Global climate change may provide some of these rare taxa with the conditions necessary to increase in abundance. Even in their low abundance, taxa belonging to the rare biosphere may be affecting global biogeochemical cycles. For example, recent evidence implicates that a rare minority may be responsible for fixing more cumulative nitrogen than the abundant majority of microbial cells in marine environment.

A subtle and less direct manner the rare biosphere may be affecting ecosystems, in terms of biodiversity and biogeochemical cycles, is by acting as a nearly unlimited source of genetic diversity and material. Currently, a lot of discussion and investigations are ongoing on how microbial communities present resilience after environmental perturbation or catastrophe and how closely related species may present unique and novel genetic attributes compared to near relatives. The rare biosphere could be seen as a seed bank, transferring genes resulting in fitter recombinants that rise to become the dominant majority.

== Biogeography and distribution ==
The rare biosphere has been studied in numerous different environments, including seas, lakes, soils and even deep bedrock. There is some debate concerning the distribution of taxa within the rare biosphere. Taxa within this group at a given site may be in the process of dispersal. Studies in the Arctic seabed identified thermophilic bacteria, arriving through mechanisms of dispersal, that could not be metabolically active. Once these populations, such as the thermophilic bacteria in the Arctic, reach a suitable niche they will again become metabolically active and increase in abundance. This requires that one view these populations as non-discrete, not endemic to any one particular body of water.

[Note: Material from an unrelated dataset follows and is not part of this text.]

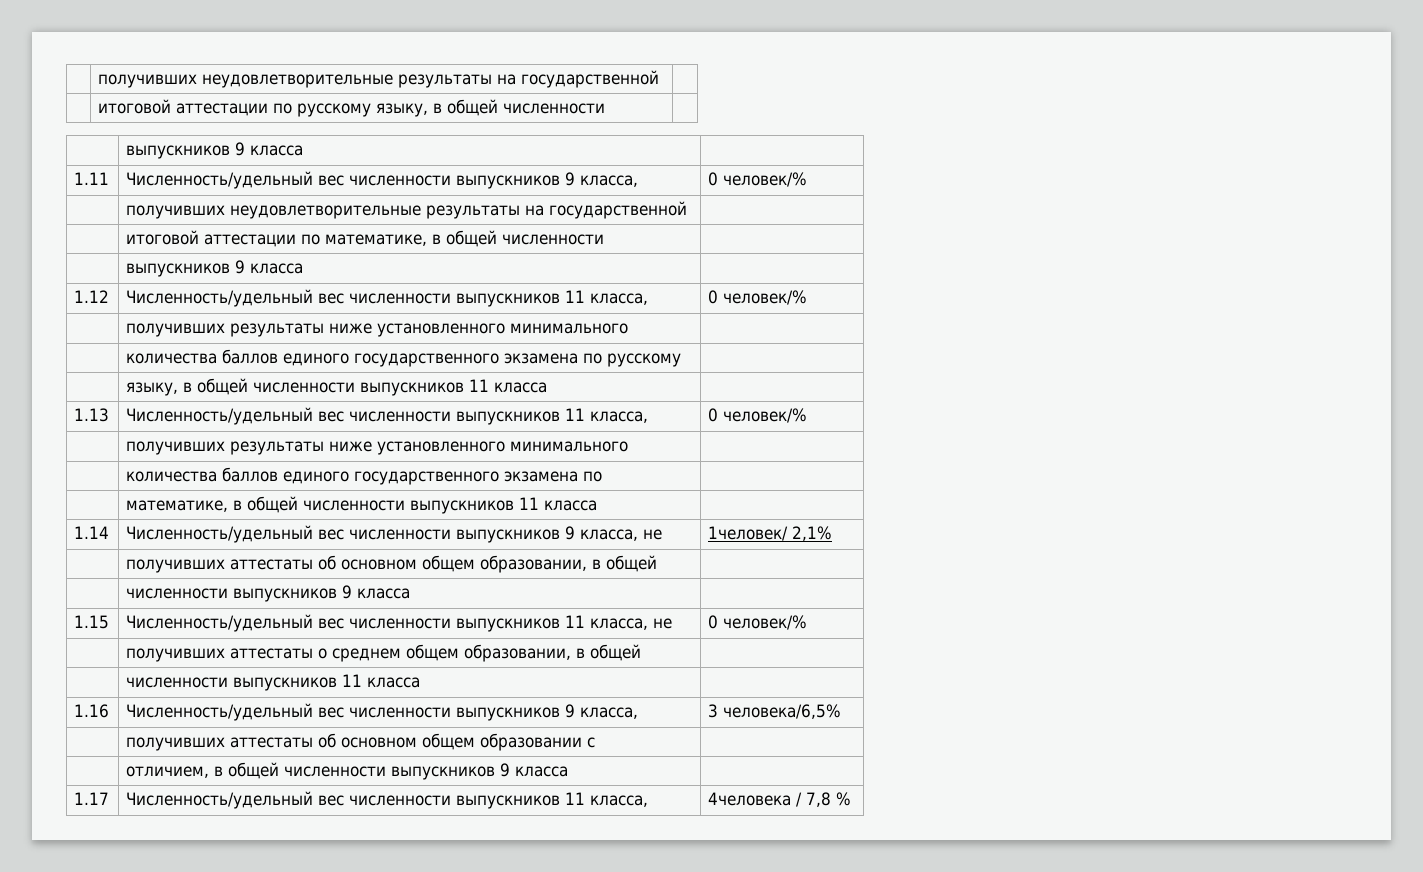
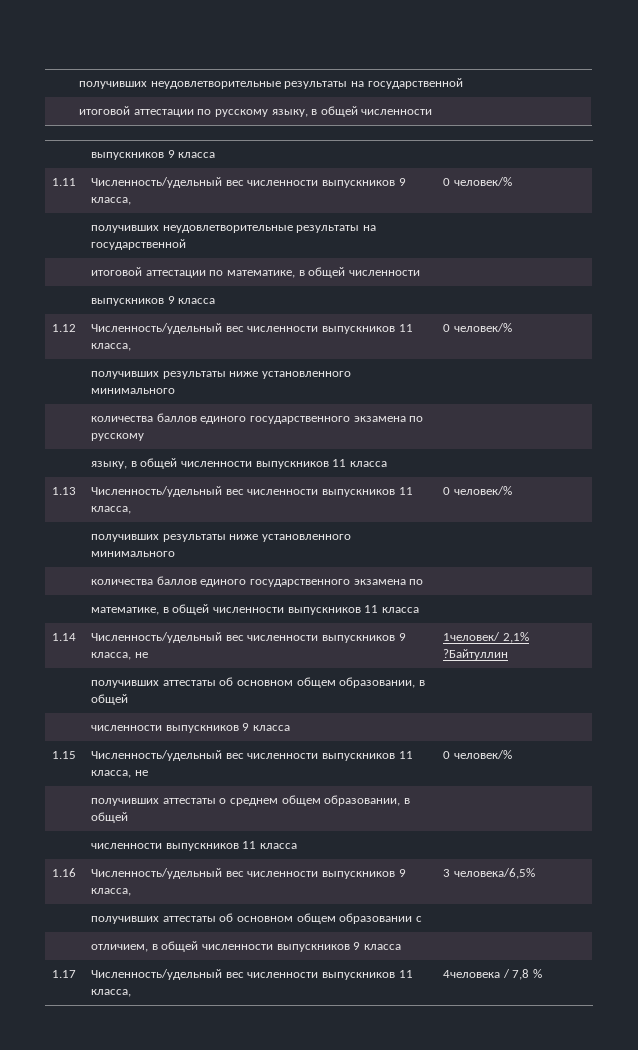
- 1.14 | Численность/удельный вес численности выпускников 9 класса, не | 1человек/ 2,1%
+ 1.14 | Численность/удельный вес численности выпускников 9 класса, не | 1человек/ 2,1% ?Байтуллин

Alternatively, studies suggest that given the biogeography of rare taxa the idea of the rare biosphere being the product of dispersal seems unlikely. A study in the Arctic Ocean on the biogeography of the rare biosphere found that between parcels of water within that ocean, the rare biosphere presented a large amount of diversity. This suggests that populations within the rare biosphere experience evolutionary forces specific to the location they are found, such as selection, speciation, and extinction. Also, given the fact that many rare taxa cannot be identified in gene repositories, it seems unlikely that they abundant elsewhere.